━━ Recorded data

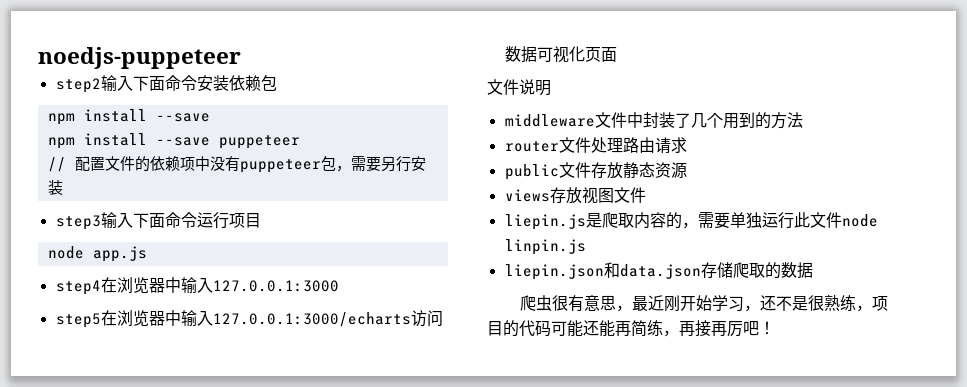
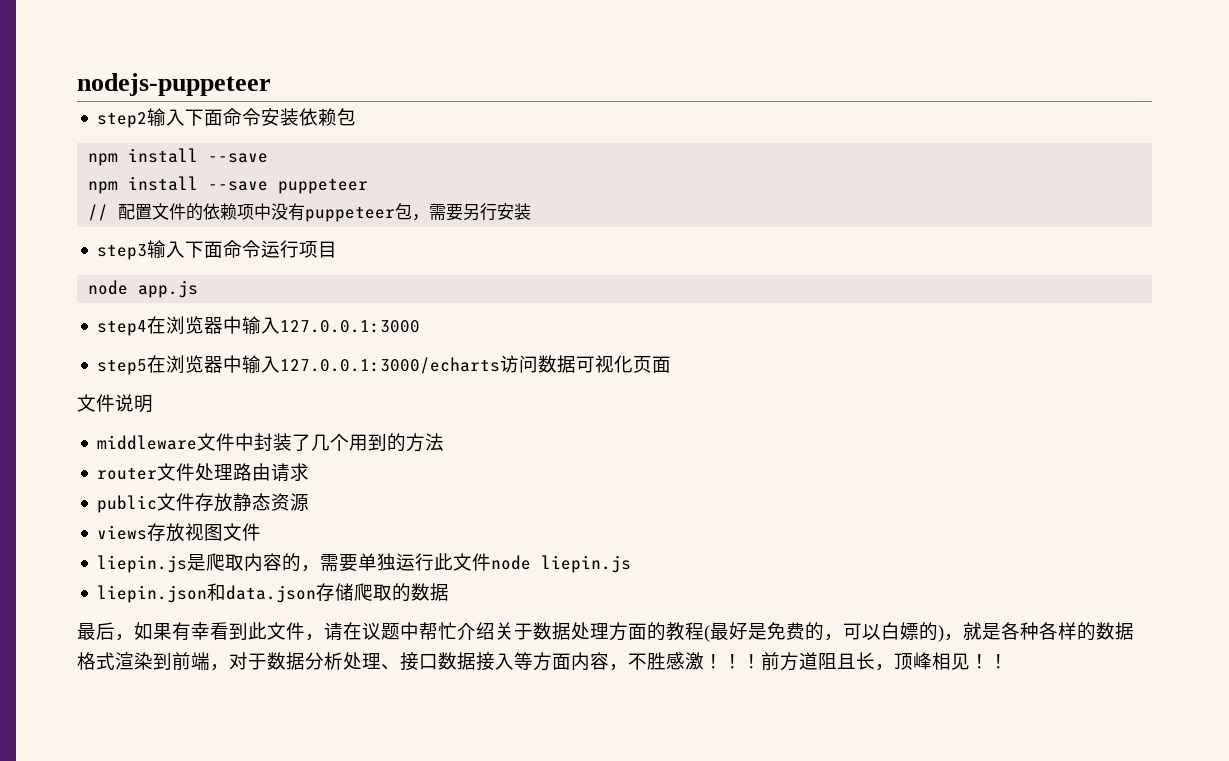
- noedjs-puppeteer
+ nodejs-puppeteer
- liepin.js是爬取内容的，需要单独运行此文件node linpin.js
+ liepin.js是爬取内容的，需要单独运行此文件node liepin.js
- 爬虫很有意思，最近刚开始学习，还不是很熟练，项目的代码可能还能再简练，再接再厉吧！
+ 最后，如果有幸看到此文件，请在议题中帮忙介绍关于数据处理方面的教程(最好是免费的，可以白嫖的)，就是各种各样的数据格式渲染到前端，对于数据分析处理、接口数据接入等方面内容，不胜感激！！！前方道阻且长，顶峰相见！！

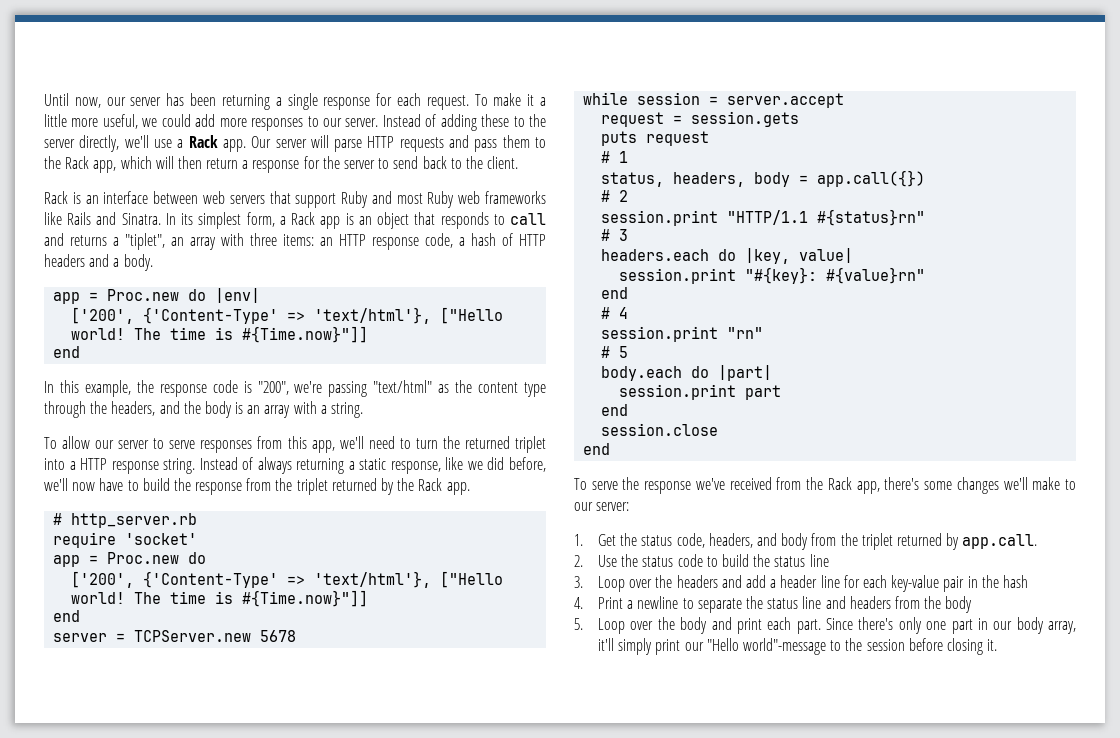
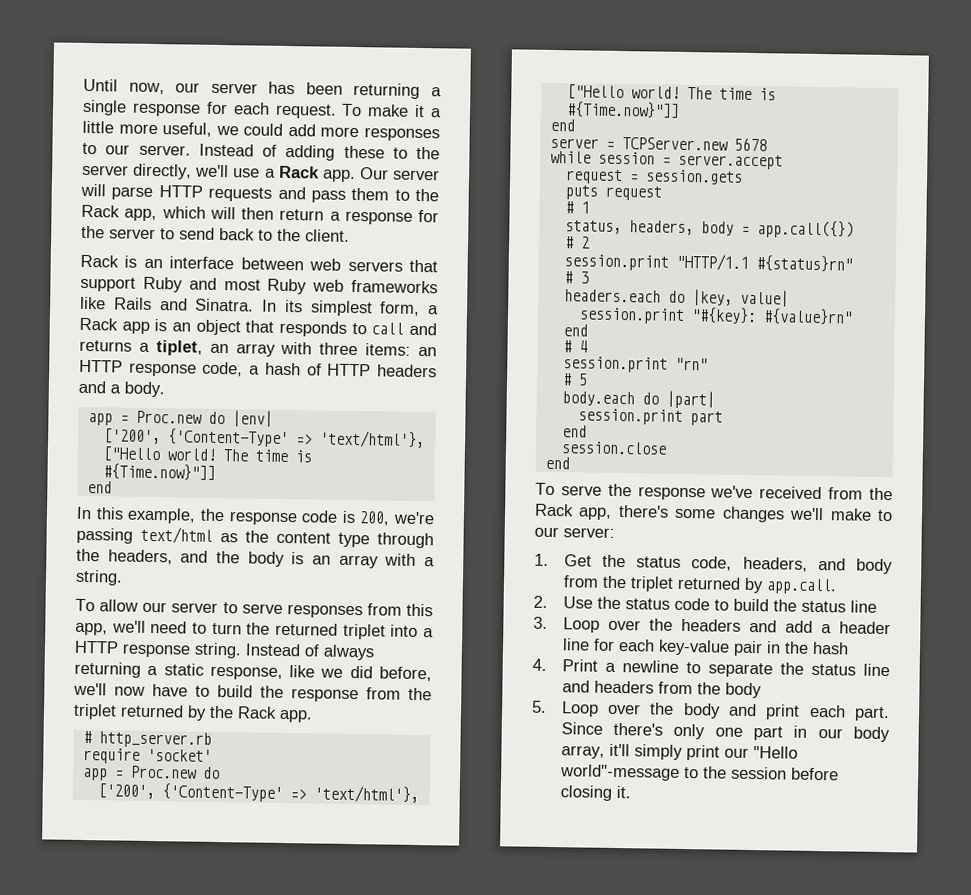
- In its simplest form, a Rack app is an object that responds to call and returns a "tiplet", an array with three items: an HTTP response code, a hash of HTTP headers and a body.
+ In its simplest form, a Rack app is an object that responds to call and returns a tiplet, an array with three items: an HTTP response code, a hash of HTTP headers and a body.
- In this example, the response code is "200", we're passing "text/html" as the content type through the headers, and the body is an array with a string.
+ In this example, the response code is 200, we're passing text/html as the content type through the headers, and the body is an array with a string.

━━━━

* _Work instruction_: Any pictures should be dropped; transcribe the rest of the records above exactly.

* _Answer to this problem_:
- noedjs-puppeteer
+ nodejs-puppeteer
- liepin.js是爬取内容的，需要单独运行此文件node linpin.js
+ liepin.js是爬取内容的，需要单独运行此文件node liepin.js
- 爬虫很有意思，最近刚开始学习，还不是很熟练，项目的代码可能还能再简练，再接再厉吧！
+ 最后，如果有幸看到此文件，请在议题中帮忙介绍关于数据处理方面的教程(最好是免费的，可以白嫖的)，就是各种各样的数据格式渲染到前端，对于数据分析处理、接口数据接入等方面内容，不胜感激！！！前方道阻且长，顶峰相见！！

- In its simplest form, a Rack app is an object that responds to call and returns a "tiplet", an array with three items: an HTTP response code, a hash of HTTP headers and a body.
+ In its simplest form, a Rack app is an object that responds to call and returns a tiplet, an array with three items: an HTTP response code, a hash of HTTP headers and a body.
- In this example, the response code is "200", we're passing "text/html" as the content type through the headers, and the body is an array with a string.
+ In this example, the response code is 200, we're passing text/html as the content type through the headers, and the body is an array with a string.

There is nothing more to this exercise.